The word "helped" occurs in some lines of the listing. Copy those lines.

[Records for the exercise Boundary: Start]

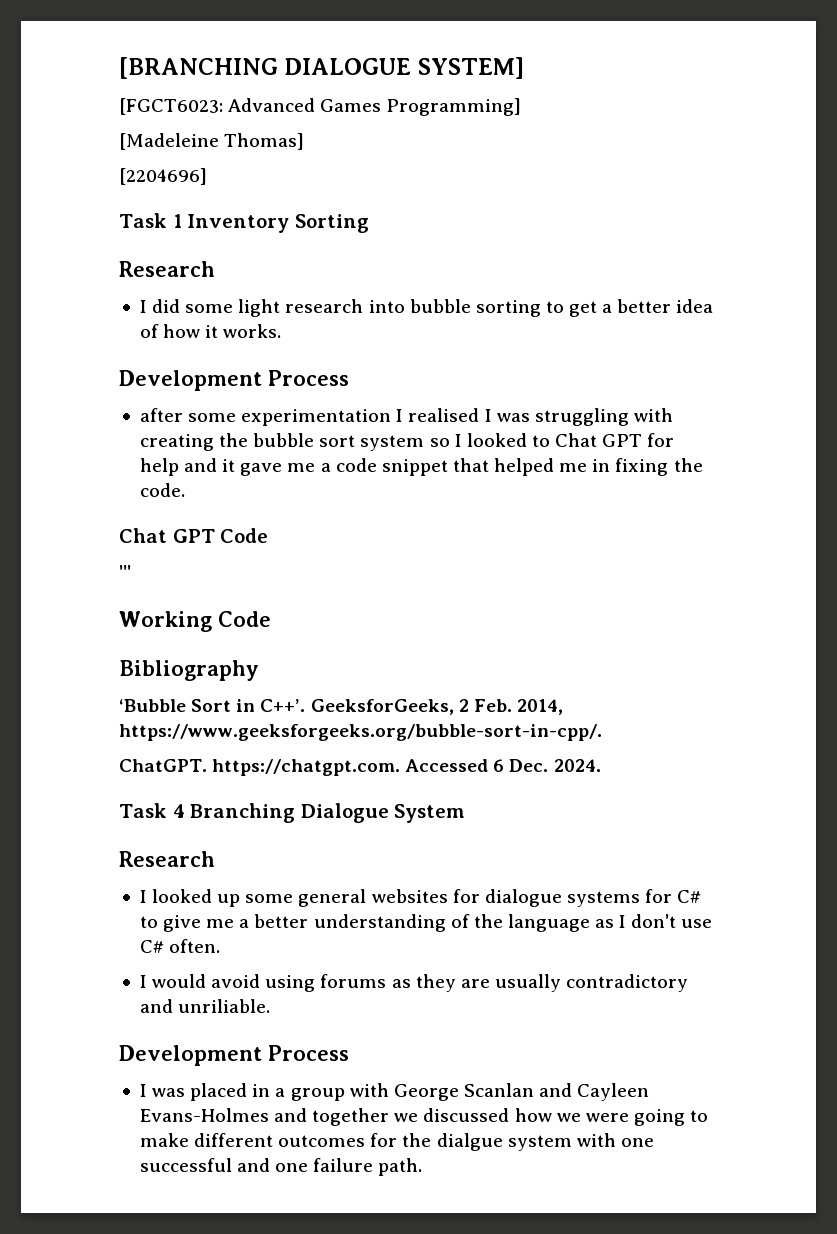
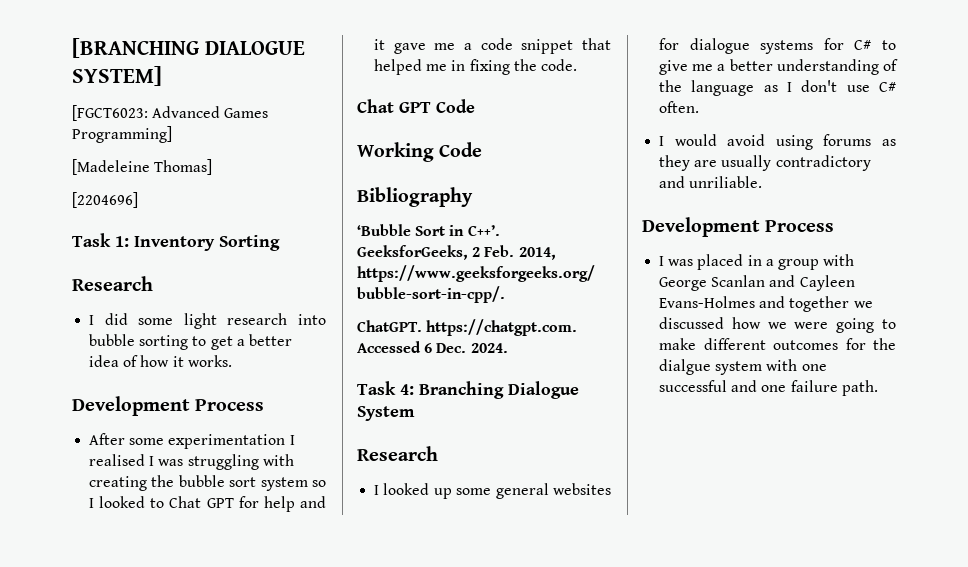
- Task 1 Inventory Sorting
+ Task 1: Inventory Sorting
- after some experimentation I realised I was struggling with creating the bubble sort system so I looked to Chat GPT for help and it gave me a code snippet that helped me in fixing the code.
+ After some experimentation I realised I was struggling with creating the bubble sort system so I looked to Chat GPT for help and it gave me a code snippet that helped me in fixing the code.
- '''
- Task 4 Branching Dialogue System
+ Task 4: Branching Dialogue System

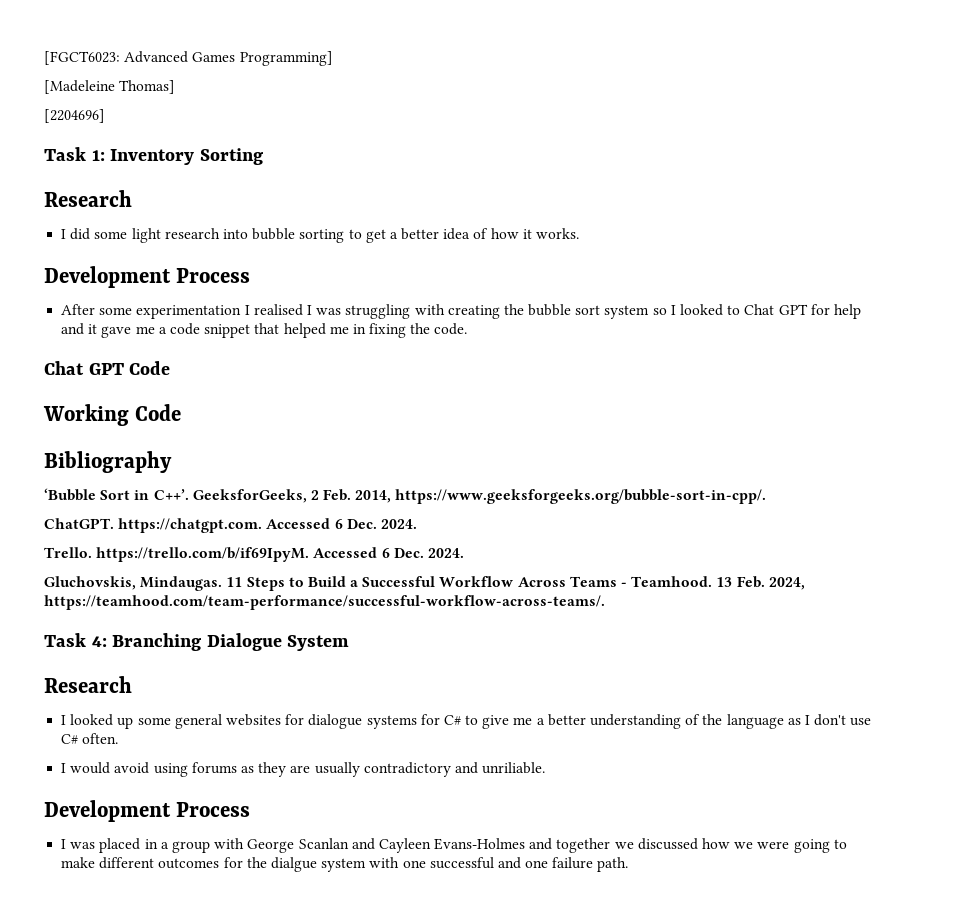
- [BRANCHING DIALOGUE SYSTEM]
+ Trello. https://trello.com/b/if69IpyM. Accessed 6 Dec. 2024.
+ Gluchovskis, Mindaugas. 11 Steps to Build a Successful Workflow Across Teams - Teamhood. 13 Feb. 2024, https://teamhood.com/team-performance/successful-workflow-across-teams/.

[Records for the exercise Boundary: End]
[Records for the exercise Boundary: Start]

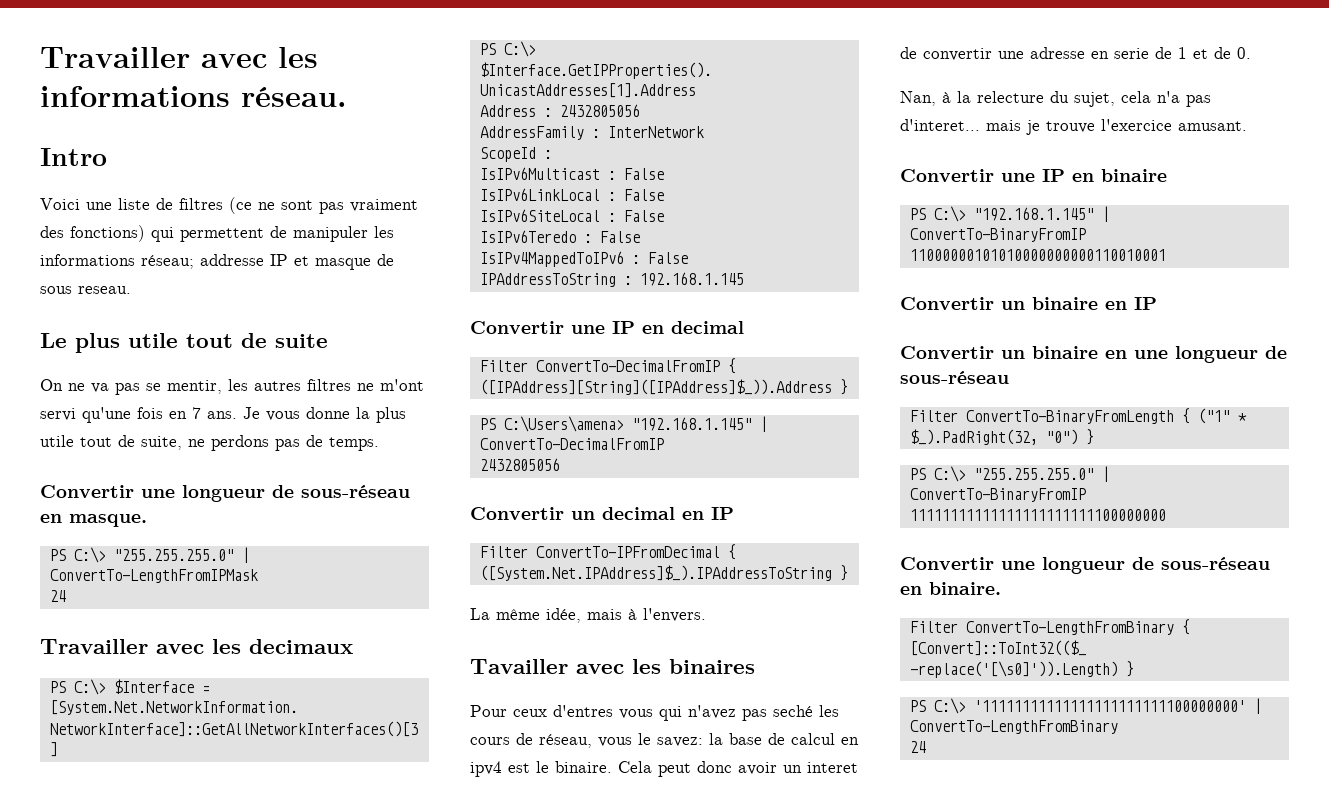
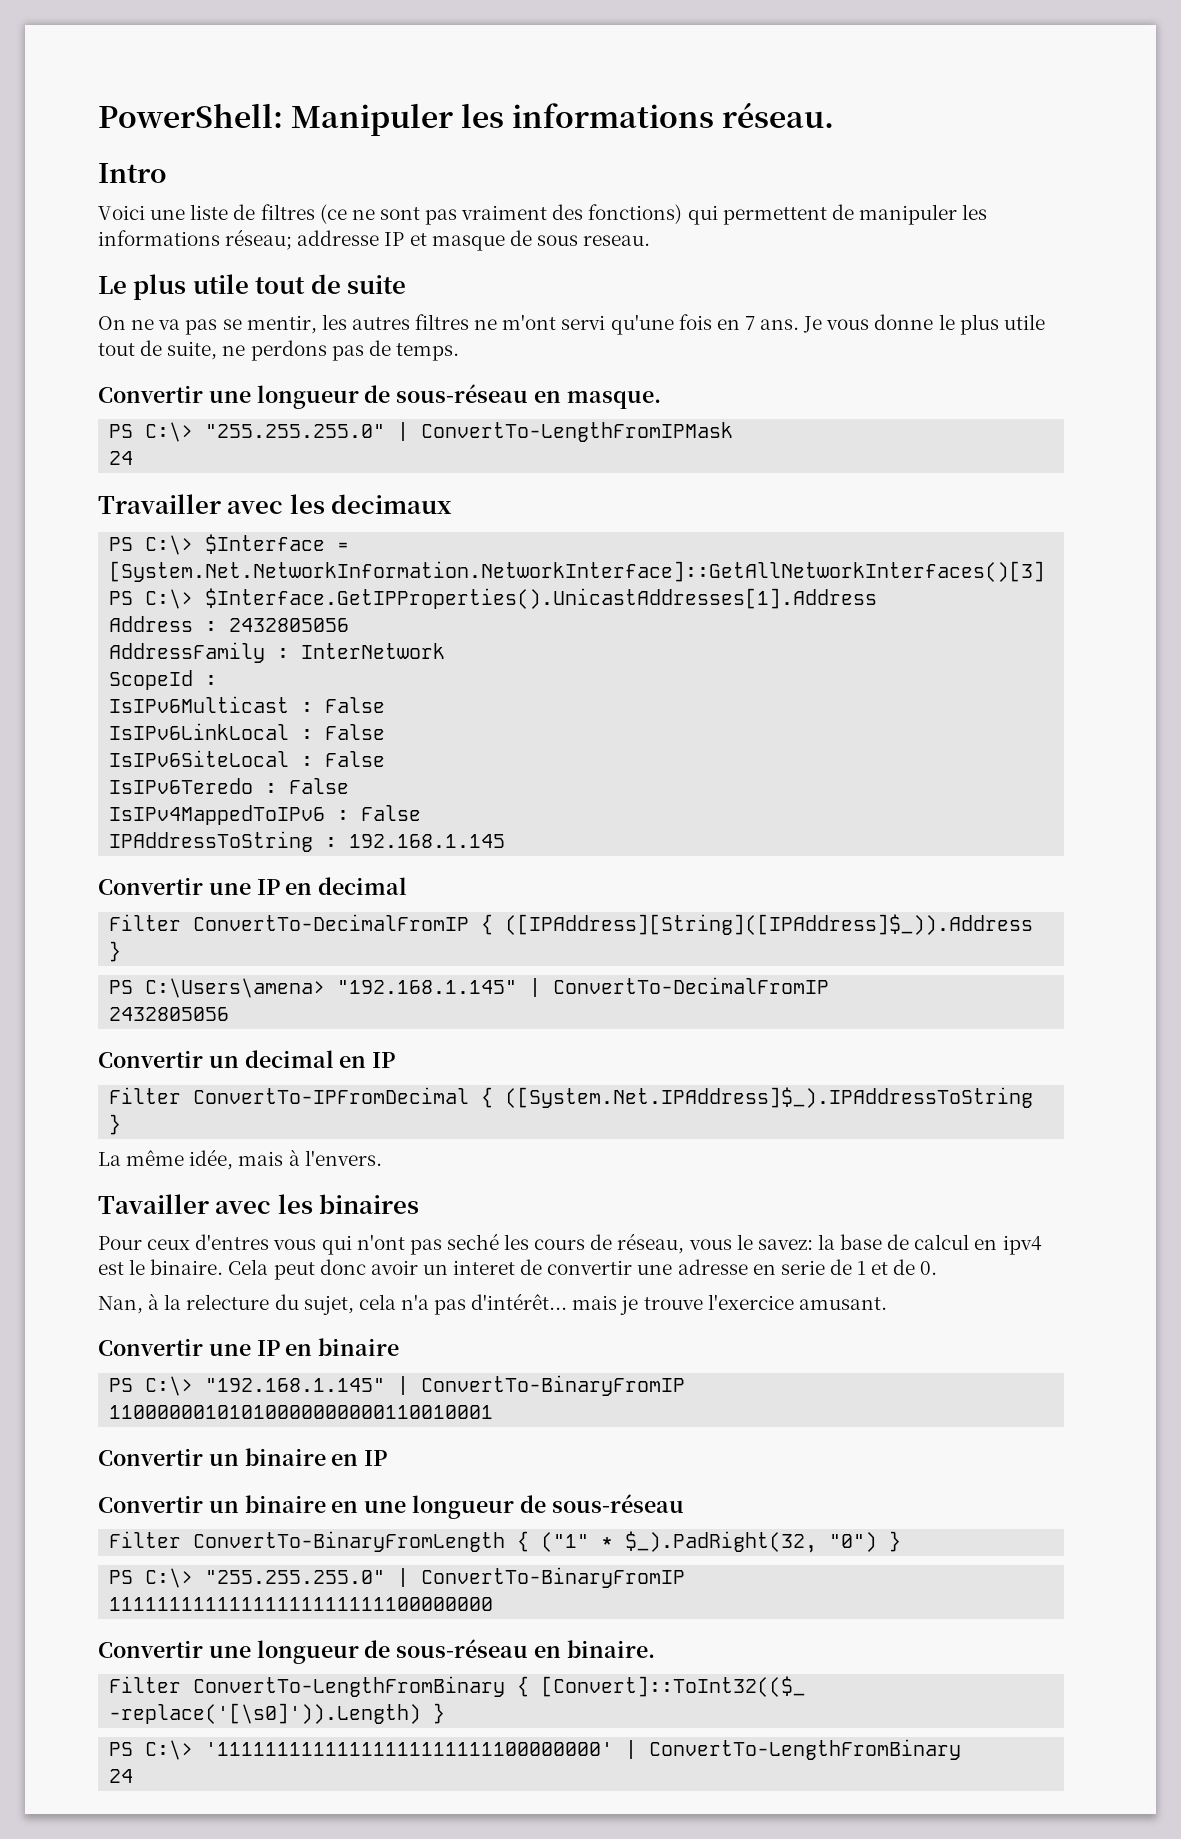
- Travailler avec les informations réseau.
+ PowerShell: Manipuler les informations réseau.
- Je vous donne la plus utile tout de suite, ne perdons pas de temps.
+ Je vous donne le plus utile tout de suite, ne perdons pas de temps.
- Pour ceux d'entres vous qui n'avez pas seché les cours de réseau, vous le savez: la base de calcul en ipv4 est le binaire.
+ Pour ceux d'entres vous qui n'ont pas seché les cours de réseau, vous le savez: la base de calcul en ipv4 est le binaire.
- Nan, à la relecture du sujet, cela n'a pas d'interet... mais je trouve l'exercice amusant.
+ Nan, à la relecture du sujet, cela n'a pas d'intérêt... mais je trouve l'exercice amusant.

[Records for the exercise Boundary: End]

Answer space.
- after some experimentation I realised I was struggling with creating the bubble sort system so I looked to Chat GPT for help and it gave me a code snippet that helped me in fixing the code.
+ After some experimentation I realised I was struggling with creating the bubble sort system so I looked to Chat GPT for help and it gave me a code snippet that helped me in fixing the code.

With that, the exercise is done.